Even then, she emphasized

“support for democratic forces in Turkey. More than ever, Germany and Europe must stand up for human rights and the rule of law vis-à-vis Ankara and break away from existing dependencies. […] As Turkey’s most important trading partner, Germany has some leeway here. We must use this leverage in a targeted manner, without punishing the general public in Turkey.”

These are tough positions and go far beyond the demands of previous governments. At the time, Baerbock also argued that the modernization of the customs union should be put on hold, unless significant improvements were made with regard to the rule of law. She also sharply criticized the EU-Turkey refugee deal of March 2016, on the grounds that “Europe has made itself vulnerable to blackmail.”

As party chairwoman since 2018, she has commented on foreign policy developments more frequently. Many of her statements regarding Turkey have been about the refugee deal between the EU and Turkey. On 7 March 2020, Baerbock said: “In place of of this failed deal, we need a new agreement guaranteed by the rule of law that learns from the mistakes of the past, ensures that people are well taken care of, and that the 27 EU states do not fall over like dominoes when Erdogan puffs.”

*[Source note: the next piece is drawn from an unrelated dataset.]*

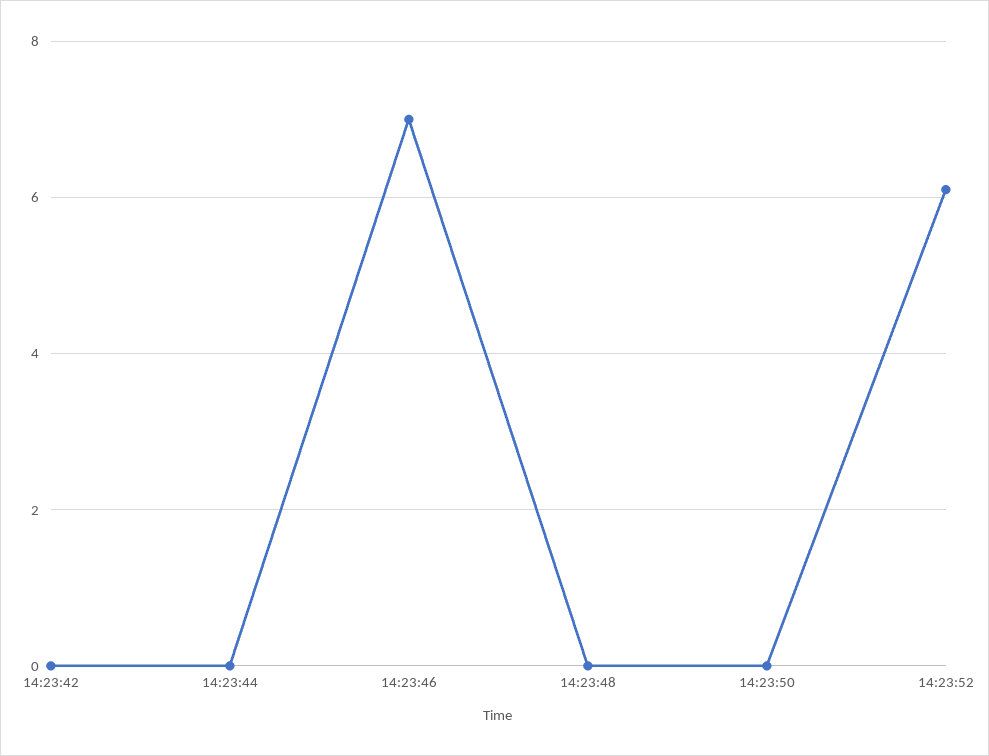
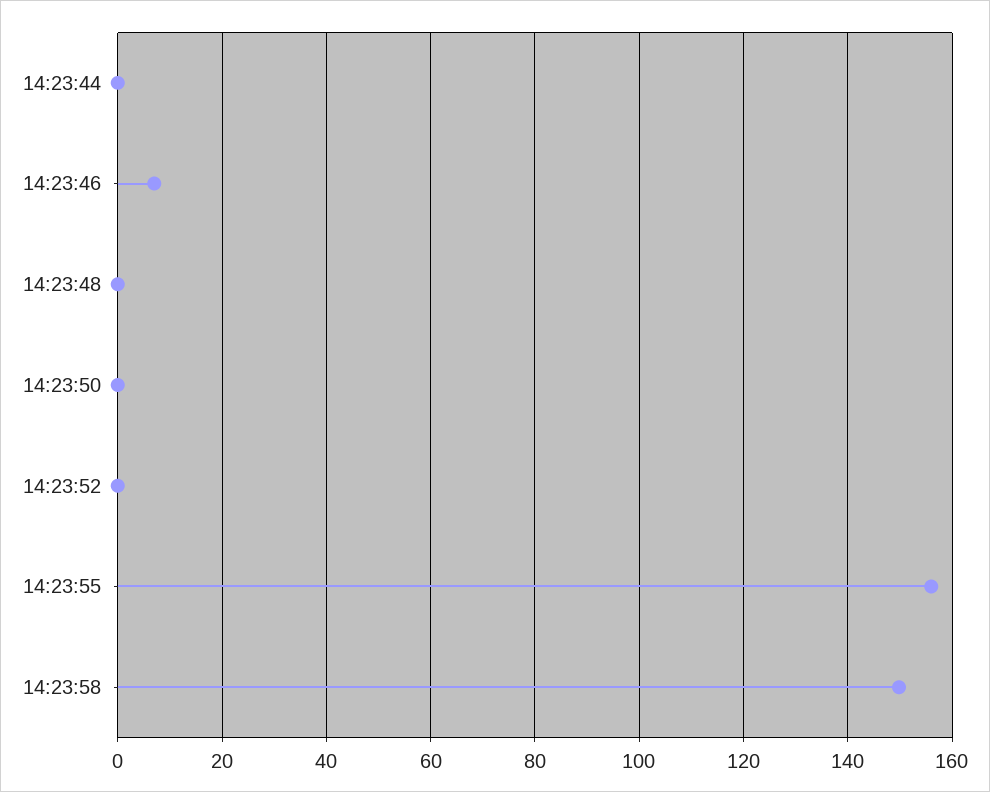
14:23:42: 0 -> none
14:23:52: 6 -> 0
14:23:55: none -> 156
14:23:58: none -> 150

“She has also commented on domestic developments in Turkey, such as when Turkey left the Istanbul Convention in March 2021: ‘The regime is in the process of legalizing violence against women’.”

She has also commented on domestic developments in Turkey, such as when Turkey left the Istanbul Convention in March 2021: “The regime is in the process of legalizing violence against women […]. To dismiss this on the part of the German government with a laconic `wrong signal` is the opposite of an active foreign policy.”

A week before the elections, on 18 September, she called the Turkish president an “antidemocratic actor” in a statement in which she criticized European migration policy. Then, five days ahead of the elections, she summarized her positions on Turkey when asked what her Kurdish policy would look like on abgeordnetenwatch:

“We condemn the violations of human rights and the rule of law in Turkey, demand an immediate release of all political prisoners and a return to a political dialogue and peace process on the Kurdish question. We firmly reject the aggressive foreign policy of the Turkish government and call on it to return to a multilateral foreign and security policy. This must also be addressed within NATO, not least in view of Turkey’s military offensive in northern Syria, which is contrary to international law. We condemn Turkey’s withdrawal from the Istanbul Convention and call on it to reverse it. The resumption of talks on EU accession is our political goal. But there can be no such talks until Turkey makes a U-turn back to democracy and the rule of law.”

Reading these statements, having Baerbock at the helm of German foreign policy must seem like a nightmare for the Turkish government. Especially in comparison to the soft-spoken Merkel, whose “cordial approach” focused on dialogue and protected Turkey from extremely harsh criticism and, for example, EU sanctions in recent years. Human rights or the rule of law were hardly mentioned, at least not openly.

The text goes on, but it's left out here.